→ **What this task involves**:
Please give the data again in full, precisely as it is written.

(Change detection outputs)
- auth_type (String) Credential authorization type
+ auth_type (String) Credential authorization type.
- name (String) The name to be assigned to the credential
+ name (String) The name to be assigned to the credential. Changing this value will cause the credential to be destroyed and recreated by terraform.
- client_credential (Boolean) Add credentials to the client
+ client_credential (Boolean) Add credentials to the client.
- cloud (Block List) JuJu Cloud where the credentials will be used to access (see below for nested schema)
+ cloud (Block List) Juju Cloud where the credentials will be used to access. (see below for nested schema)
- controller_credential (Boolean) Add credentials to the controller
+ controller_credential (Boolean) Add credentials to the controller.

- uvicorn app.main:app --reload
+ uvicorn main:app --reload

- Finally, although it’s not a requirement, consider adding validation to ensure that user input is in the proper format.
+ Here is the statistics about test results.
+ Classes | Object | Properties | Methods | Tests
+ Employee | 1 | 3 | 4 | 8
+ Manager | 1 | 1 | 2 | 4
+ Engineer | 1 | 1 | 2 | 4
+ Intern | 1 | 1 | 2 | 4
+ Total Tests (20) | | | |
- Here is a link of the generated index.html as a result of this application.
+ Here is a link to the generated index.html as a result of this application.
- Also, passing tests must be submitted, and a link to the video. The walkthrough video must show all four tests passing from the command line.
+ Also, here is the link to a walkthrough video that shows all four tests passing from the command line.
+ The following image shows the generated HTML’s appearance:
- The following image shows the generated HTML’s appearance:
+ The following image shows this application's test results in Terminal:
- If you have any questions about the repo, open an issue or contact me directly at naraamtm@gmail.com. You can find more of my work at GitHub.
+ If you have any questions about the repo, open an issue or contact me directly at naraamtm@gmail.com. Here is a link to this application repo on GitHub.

→ **Result for this exercise**:
- auth_type (String) Credential authorization type
+ auth_type (String) Credential authorization type.
- name (String) The name to be assigned to the credential
+ name (String) The name to be assigned to the credential. Changing this value will cause the credential to be destroyed and recreated by terraform.
- client_credential (Boolean) Add credentials to the client
+ client_credential (Boolean) Add credentials to the client.
- cloud (Block List) JuJu Cloud where the credentials will be used to access (see below for nested schema)
+ cloud (Block List) Juju Cloud where the credentials will be used to access. (see below for nested schema)
- controller_credential (Boolean) Add credentials to the controller
+ controller_credential (Boolean) Add credentials to the controller.

- uvicorn app.main:app --reload
+ uvicorn main:app --reload

- Finally, although it’s not a requirement, consider adding validation to ensure that user input is in the proper format.
+ Here is the statistics about test results.
+ Classes | Object | Properties | Methods | Tests
+ Employee | 1 | 3 | 4 | 8
+ Manager | 1 | 1 | 2 | 4
+ Engineer | 1 | 1 | 2 | 4
+ Intern | 1 | 1 | 2 | 4
+ Total Tests (20) | | | |
- Here is a link of the generated index.html as a result of this application.
+ Here is a link to the generated index.html as a result of this application.
- Also, passing tests must be submitted, and a link to the video. The walkthrough video must show all four tests passing from the command line.
+ Also, here is the link to a walkthrough video that shows all four tests passing from the command line.
+ The following image shows the generated HTML’s appearance:
- The following image shows the generated HTML’s appearance:
+ The following image shows this application's test results in Terminal:
- If you have any questions about the repo, open an issue or contact me directly at naraamtm@gmail.com. You can find more of my work at GitHub.
+ If you have any questions about the repo, open an issue or contact me directly at naraamtm@gmail.com. Here is a link to this application repo on GitHub.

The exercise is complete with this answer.